29.12.15

Rothko Chapel, Morton Feldman

«É melhor começarmos lá de trás e por Dominique Isaline Zelia Henriette Clarisse Schlumberger, protagonista de uma dessas histórias extraordinárias apenas possíveis na Europa do século passado. 

O pai Conrad era um físico, professor em Paris na École de Mines, que no início dos anos 20, em colaboração com o irmão engenheiro Marcel, idealizou um sistema à época completamente inovador para a extração dos metais e dos gases contidos no subsolo. 

Fundada a sua sociedade, os irmãos andarão num afã a dar a volta ao mundo inteiro, naturalmente bastante bem retribuídos pelo seu trabalho, sem nunca esquecerem a vocação para a investigação, tanto assim é que a Sociedade Europeia de Exploração Geofísica instituirá um prémio com o seu nome. 

A sua filha Dominique licenciar‑se‑á em matemática para depois se interessar pelo cinema, descobrimo‑la em Berlim como assistente de Joseph von Sternberg durante a filmagem de O anjo azul. Em 1930, encontrará e casará com o banqueiro Jean de Menil. 

Durante a ocupação nazi de Paris, a família emigrará para os Estados Unidos, onde o pai e o tio darão continuidade à sua sociedade de extração (sobretudo petrolífera, a sede ficará obviamente no Texas), enquanto Dominique e Jean, agora John, começarão a reunir uma extraordinária coleção de arte moderna, que chegará a ser constituída por cerca de dezassete mil obras entre quadros, estátuas, fotografias e objetos de vários géneros. 

Os dois valer‑se‑ão sempre de um forte empenho social e ético, colaborando com importantes expoentes da batalha pela integração e pelo reconhecimento dos direitos civis, ao ponto de serem promotores das primeiras mostras de arte inter‑raciais nos Estados Unidos e de fazerem ouvir a sua voz inclusivamente fora do seu país de adoção. 

Em 1964, encomendarão ao pintor Mark Rothko as decorações de uma capela a ser erguida em Houston. 

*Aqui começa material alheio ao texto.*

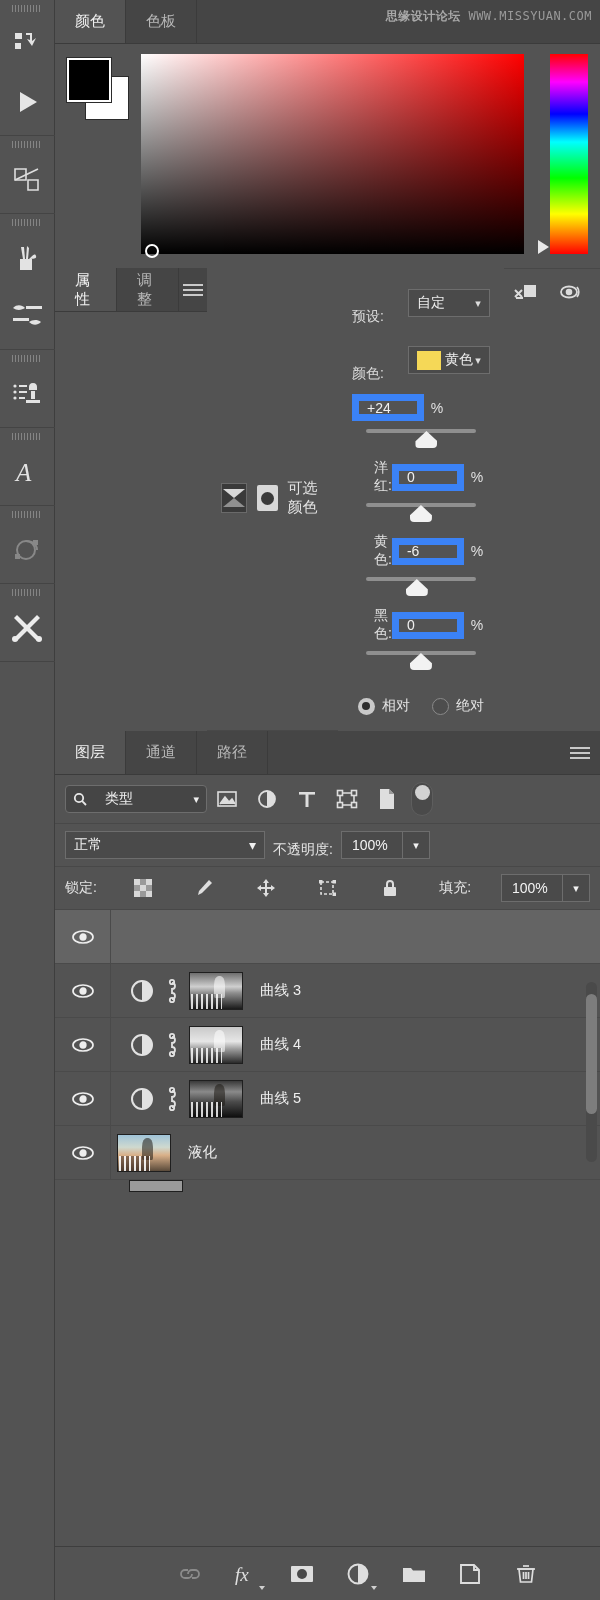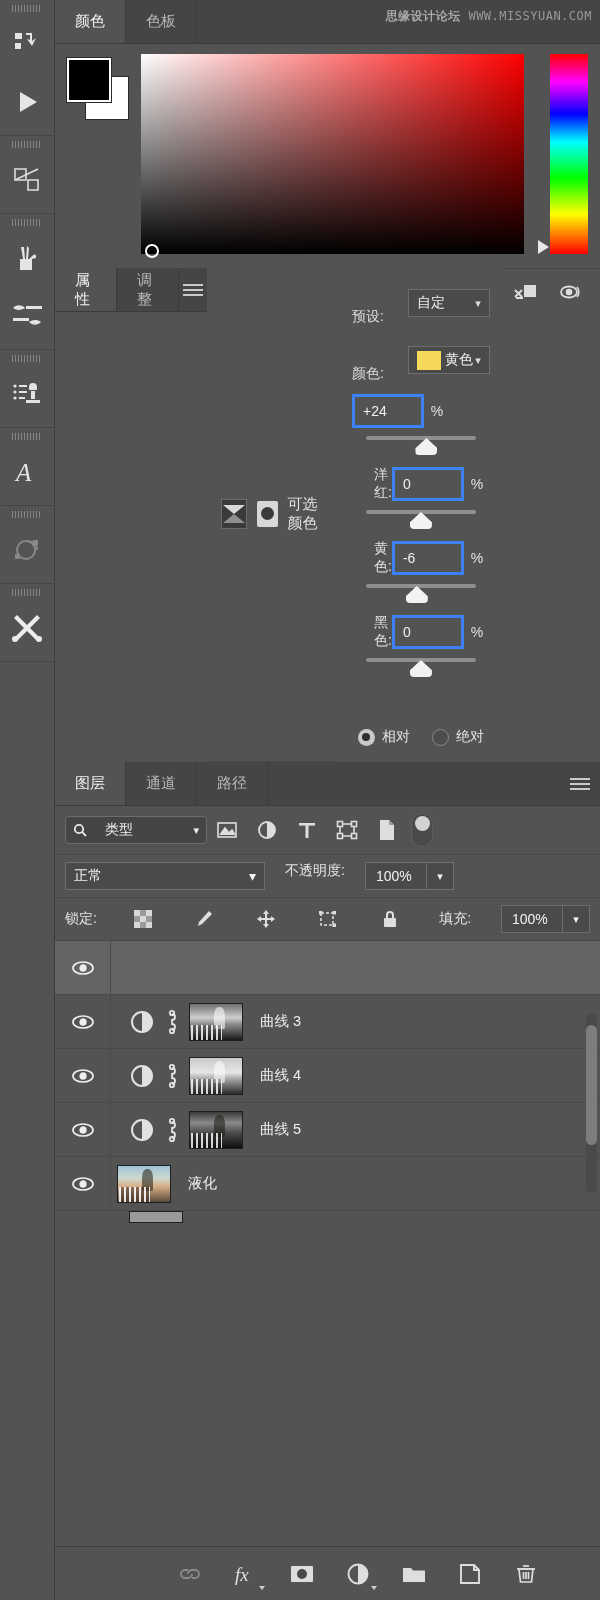--- a/index.html
+++ b/index.html
@@ -111,37 +111,37 @@
     justify-content:space-between;
   }
   .select .chev { color:#ddd; font-size:11px; }
   .select .val { display:flex; align-items:center; gap:4px; }
   .colorchip { width:24px; height:19px; background:#f5d857; display:inline-block; }
 
   .slider-block { margin-bottom:6px; }
   .slider-top { display:flex; align-items:center; }
   .sl-label { flex:1; font-size:14px; color:#e0e0e0; padding-left:22px; }
   .numbox {
-    width:72px; height:34px; background:#535353; border:3px solid #3b82f6;
+    width:72px; height:27px; background:#535353; border:7px solid #3b82f6;
     font-size:14px; color:#f0f0f0; display:flex; align-items:center; padding-left:8px;
   }
   .pct { width:26px; text-align:center; font-size:14px; color:#e0e0e0; }
   .track-wrap { position:relative; height:30px; margin:2px 0 0 0; padding:0 14px; }
   .track { position:absolute; left:14px; right:14px; top:6px; height:4px; background:#8f8f8f; border-radius:2px; }
   .thumb {
     position:absolute; top:8px; width:0; height:0; transform:translateX(-50%);
   }
   .thumb b {
     display:block; width:22px; height:17px; background:#f2f2f2;
     clip-path:polygon(50% 0%, 100% 60%, 100% 100%, 0% 100%, 0% 60%);
     border-radius:0 0 4px 4px; margin-left:-11px;
   }
 
   .radios { display:flex; align-items:center; justify-content:center; gap:22px; padding:16px 0 10px 0; }
-  .radio { display:flex; align-items:center; gap:7px; font-size:14px; color:#e4e4e4;margin-top:24px; }
+  .radio { display:flex; align-items:center; gap:7px; font-size:14px; color:#e4e4e4; }
   .rd {
     width:17px; height:17px; border-radius:50%; background:#c9c9c9;
     display:flex; align-items:center; justify-content:center;
   }
   .rd.off { background:#4d4d4d; border:1px solid #8a8a8a; }
   .rd i { width:8px; height:8px; border-radius:50%; background:#2e2e2e; display:block; }
 
   .prop-spacer { flex:1; min-height:140px; }
   .prop-foot {
     height:46px; border-top:1px solid #484848; background:#535353;
@@ -160,21 +160,21 @@
     display:flex; align-items:center; padding:0 7px; gap:18px; font-size:14px; color:#efefef;
   }
   .kindsel .chev { margin-left:auto; font-size:11px; }
   .fbtn { width:40px; height:30px; display:flex; align-items:center; justify-content:center; }
   .toggle-pill {
     width:22px; height:34px; border-radius:11px; background:#4a4a4a; border:1px solid #5e5e5e;
     position:relative; margin-left:4px;
   }
   .toggle-pill i { position:absolute; left:3px; top:2px; width:15px; height:15px; border-radius:50%; background:#d2d2d2; }
 
-  .blendbar { display:flex; align-items:flex-start; gap:20px; padding:7px 10px; border-bottom:1px solid #484848; }
+  .blendbar { display:flex; align-items:flex-end; gap:8px; padding:7px 10px; border-bottom:1px solid #484848; }
   .blendsel {
     width:200px; height:28px; background:#4a4a4a; border:1px solid #6d6d6d;
     display:flex; align-items:center; justify-content:space-between; padding:0 8px;
     font-size:14px; color:#f0f0f0;
   }
   .opa-label { font-size:14px; color:#e4e4e4; white-space:nowrap; }
   .opa-box {
     height:28px; background:#4a4a4a; border:1px solid #6d6d6d;
     display:flex; align-items:center; font-size:14px; color:#f2f2f2;
   }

Embora os De Menil fossem católicos praticantes, o edifício não terá nenhum fim confessional, é antes concebido como local onde qualquer pessoa, independentemente da fé professada ou abjurada, possa encontrar espaço para a meditação, a oração e a contemplação. 

A construção arrasta‑se por muito tempo, só será aliás terminada em 1971. Rothko não chegará a ver os seus trabalhos nas paredes, pois, abatido por uma longa depressão, porá termo à vida poucos meses antes. 

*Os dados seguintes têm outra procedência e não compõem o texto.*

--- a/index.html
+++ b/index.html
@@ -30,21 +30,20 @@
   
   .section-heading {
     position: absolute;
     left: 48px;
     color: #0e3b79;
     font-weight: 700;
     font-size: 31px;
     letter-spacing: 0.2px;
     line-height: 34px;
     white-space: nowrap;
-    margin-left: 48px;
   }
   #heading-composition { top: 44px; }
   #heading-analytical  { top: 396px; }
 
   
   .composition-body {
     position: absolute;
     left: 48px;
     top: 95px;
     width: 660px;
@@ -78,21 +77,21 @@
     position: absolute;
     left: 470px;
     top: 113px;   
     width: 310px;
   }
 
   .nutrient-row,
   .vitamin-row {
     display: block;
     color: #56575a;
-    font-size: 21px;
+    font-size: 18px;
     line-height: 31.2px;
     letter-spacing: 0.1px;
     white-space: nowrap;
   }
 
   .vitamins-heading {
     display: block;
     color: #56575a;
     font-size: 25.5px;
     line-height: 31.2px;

Para a inauguração da Rothko Chapel será encomendada uma peça a Morton Feldman

Com quase dois metros de altura, corpulento, o olhar perspicaz por trás das grossas lentes de míope, Feldman sempre cultivara uma relação muito estreita entre a sua música e as artes figurativas, para além de que tinha sido um bom amigo do pintor desaparecido, vinte anos mais velho. 

Personalidade inteiramente laica, dotado de um péssimo caráter e de um humor cáustico, é aparentemente alheio a qualquer possível suspeita de misticismo. 

Como quase todos os compositores da sua geração, dera por si a escrever música quando o panorama parecia suspenso entre as lisonjas do acaso e os rigores do estruturalismo, mas ele, espírito demasiado livre para o segundo embora ainda assim desejoso de ter controlo sobre a matéria sonora de uma forma bem mais rigorosa do que teria sido possível abraçando a música estocástica, acabará por avançar pela música do século passado com um passo solene e completamente especial; ao ouvirmos as suas composições, temos por vezes a ilusão de a música ter sido uma descoberta sua, como se tivesse sido ele o primeiro a pôr a hipótese de os sons poderem ser pensados, organizados de certa forma e depois emitidos por um qualquer aparelho inventado para tal fim. 

A peça em questão supõe um pequeno número de executantes, flauta, celestino, coro misto, percussões e viola. As dinâmicas vão do pianissimo, literalmente no limite do audível, a momentos de maior concitação, embora privilegiando dinâmicas que se viram para o silêncio, a escansão rítmica é quase impercetível e só de  maneira a que se consiga apreender com o ouvido um arco de tempo suficientemente longo (algo de semelhante acontece ao ouvirmos a música gagaku japonesa). É um organismo que parece feito de vazio ao mesmo tempo que pulsa iridescente, as transparências de Feldman têm corpo e peso, uma espécie de milagre que nos obriga a rever aquilo que pensamos erradamente acerca da música moderna. 

Poderia ser suficiente, mas para o final da peça, que dura cerca de vinte minutos, o vibrafone conquista um ritmo regular e quase vivace sobre o qual se emancipa a viola para cantar uma melodia hebraica de absoluta e transcendente beleza. Uma epifania; a porta da casa em que estamos encerrados a abrir‑se para o mundo exterior.»